A commonly-asked question about sleep regressions is this: are they a real thing, or are they a made-up thing? Because what I experienced sure feels real. So let’s ask (and answer) our question: are sleep regressions real?
While sleep regression is not a diagnosable condition or a real medical term, it incorporates aspects of two actual conditions: sleep disturbances and behavioral regressions into a new, evolving term that’s becoming more widely used in everyday speech.
Let’s take a deeper dive into what the evidence and history have to say about the reality of sleep disturbances and the evolving term of sleep regressions.
Real or Fake? Sleep Regressions at a Glance
Looking through the scientific literature, no conclusive, universally accepted evidence proves whether or not all sleep regressions are real. There are also zero mentions of sleep regressions within the DSM-V, billable medical codes, and nursing diagnoses.
However, some studies correlate developmental transitions and sleep disturbances. And developmental transitions, regressions, and sleep disturbances are very much real and diagnosable conditions.
In other words, within the medical field sleep regressions aren’t seen as fake or real. It’s seen as a poorly combined terminology between “sleep disturbances” and “regressions,” both of which are accepted terms that are studied in depth.

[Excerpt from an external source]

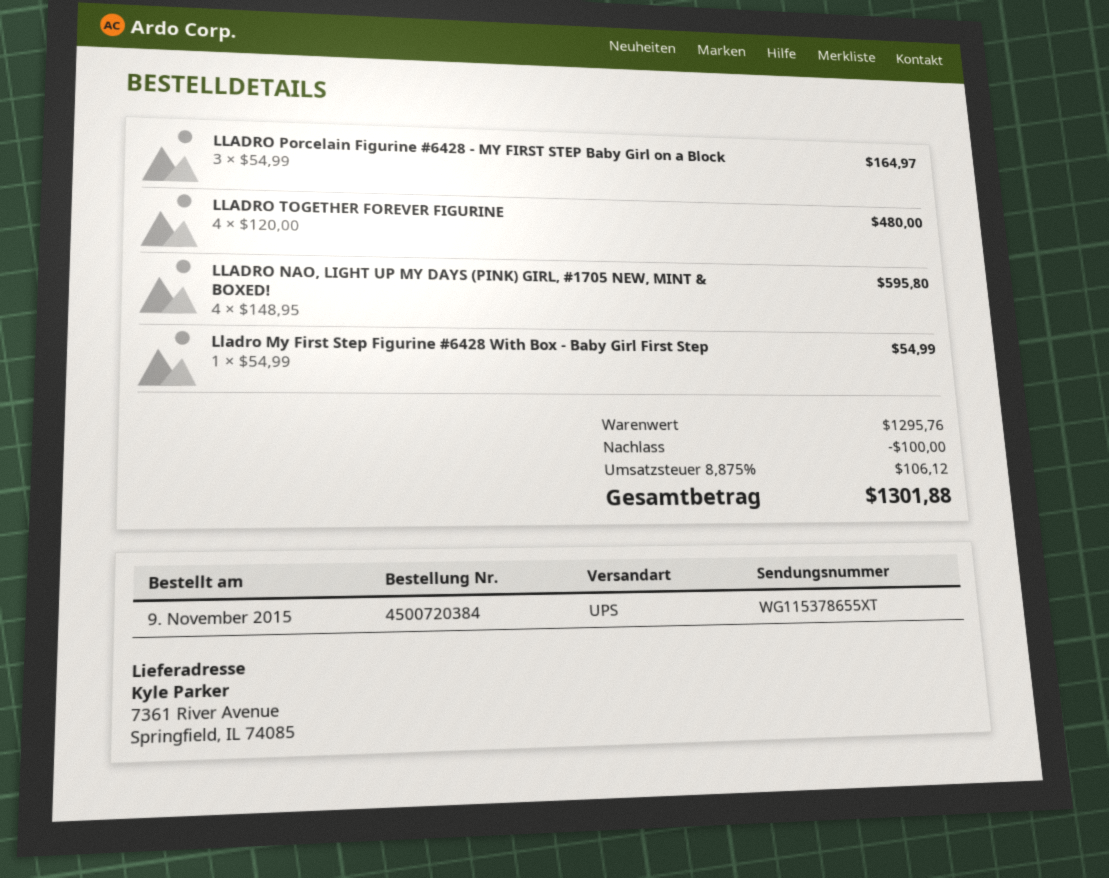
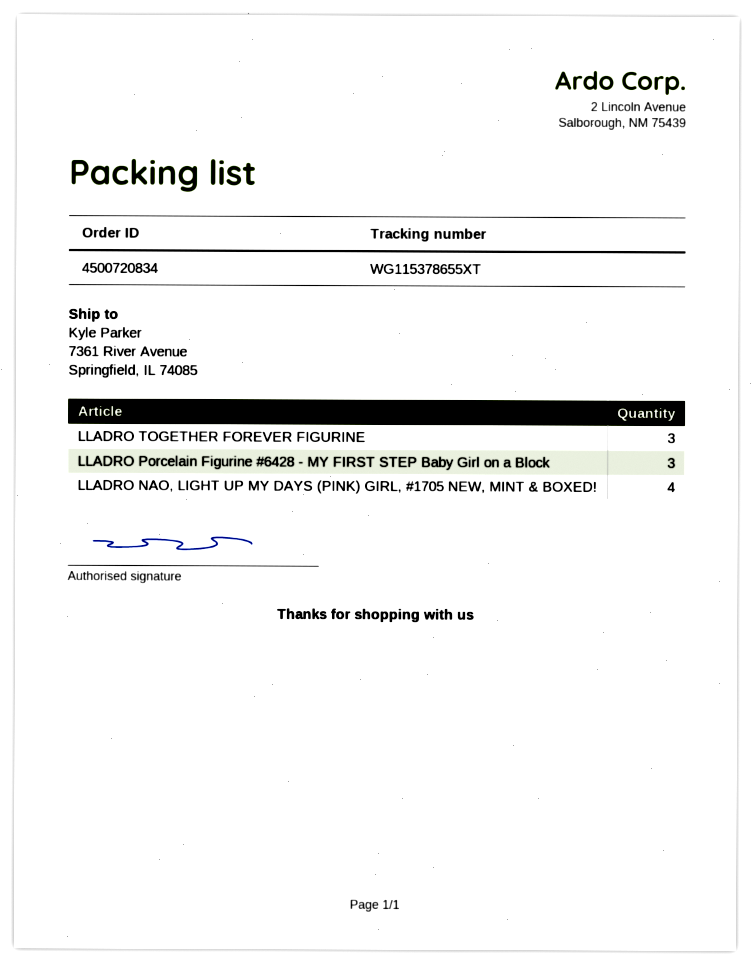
order number: 4500720384 -> 4500720834
LLADRO TOGETHER FOREVER FIGURINE: 4 -> 3
Lladro My First Step Figurine #6428 With Box - Baby Girl First Step: 1 -> none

The term “sleep regression” is still used so much in the general vernacular and vocabulary, though, that it’s worth using. Just keep in mind that it’s a combined term – that incorporates both sleep disturbances and normal behavioral regressions associated with stress.
Sleep regressions (via sleep disturbances) are still being studied, followed, and researched. They’re just not diagnosable at this time.
So let’s look at the studies that have been used to build up the history of sleep regressions.
If you’re wondering how exactly sleep regressions and disturbances differ, make sure to read my article on that right here.
The Real History of Sleep Regression Studies
The studies that led to the commonly-accepted terminology of “sleep regressions” started with astute observation of primates.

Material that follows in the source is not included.